==== Listed records ====

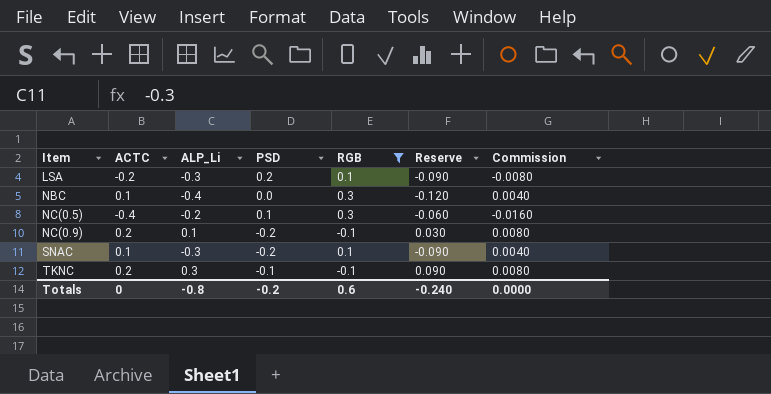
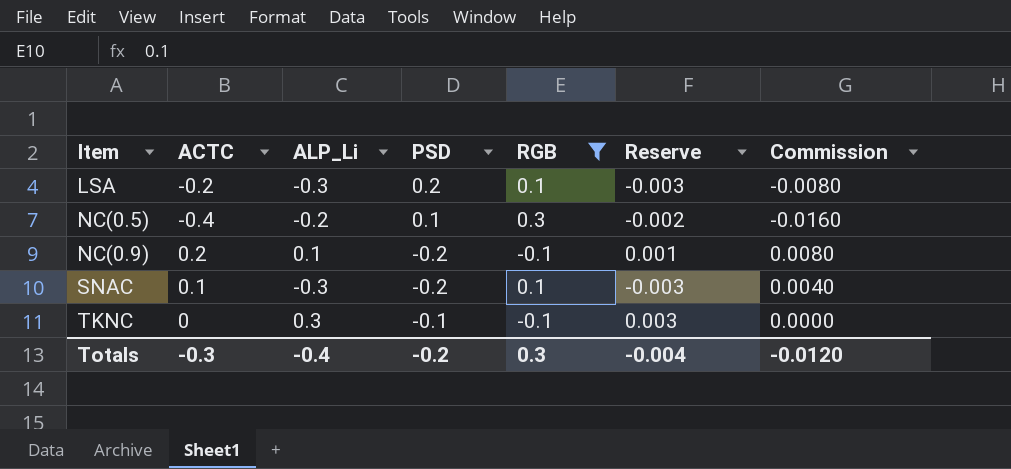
column Reserve | formula: [ALP_Li] * 0.3 -> [ALP_Li] * 0.01
row NBC: 0.1 | -0.4 | 0.0 | 0.3 | -0.120 | 0.0040 -> none
TKNC | ACTC: 0.2 -> 0
TKNC | Commission: 0.0080 -> 0.0000
Totals | ACTC: 0 -> -0.3
Totals | ALP_Li: -0.8 -> -0.4
Totals | RGB: 0.6 -> 0.3
Totals | Reserve: -0.240 -> -0.004
Totals | Commission: 0.0000 -> -0.0120

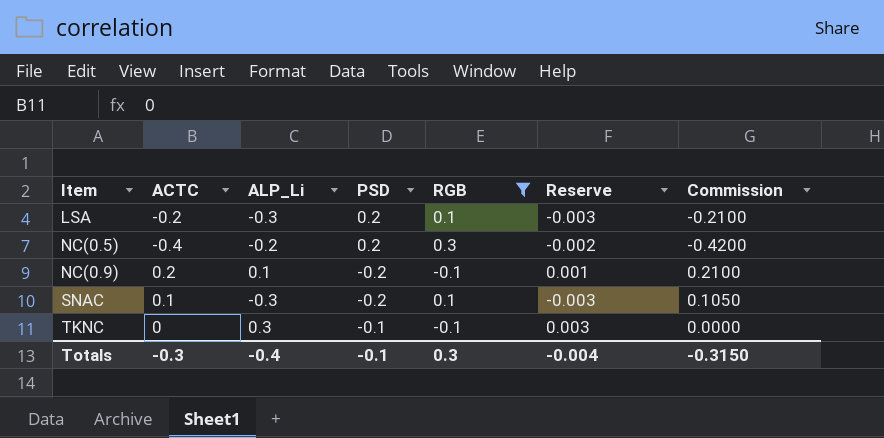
column Commission | formula: [ACTC] * 0.04 -> [ACTC] * 1.05
NC(0.5) | PSD: 0.1 -> 0.2
Totals | PSD: -0.2 -> -0.1
Totals | Commission: -0.0120 -> -0.3150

====

• Exercise directions:
Repeat the material verbatim but without any of its pictures.

• Output for this task:
column Reserve | formula: [ALP_Li] * 0.3 -> [ALP_Li] * 0.01
row NBC: 0.1 | -0.4 | 0.0 | 0.3 | -0.120 | 0.0040 -> none
TKNC | ACTC: 0.2 -> 0
TKNC | Commission: 0.0080 -> 0.0000
Totals | ACTC: 0 -> -0.3
Totals | ALP_Li: -0.8 -> -0.4
Totals | RGB: 0.6 -> 0.3
Totals | Reserve: -0.240 -> -0.004
Totals | Commission: 0.0000 -> -0.0120

column Commission | formula: [ACTC] * 0.04 -> [ACTC] * 1.05
NC(0.5) | PSD: 0.1 -> 0.2
Totals | PSD: -0.2 -> -0.1
Totals | Commission: -0.0120 -> -0.3150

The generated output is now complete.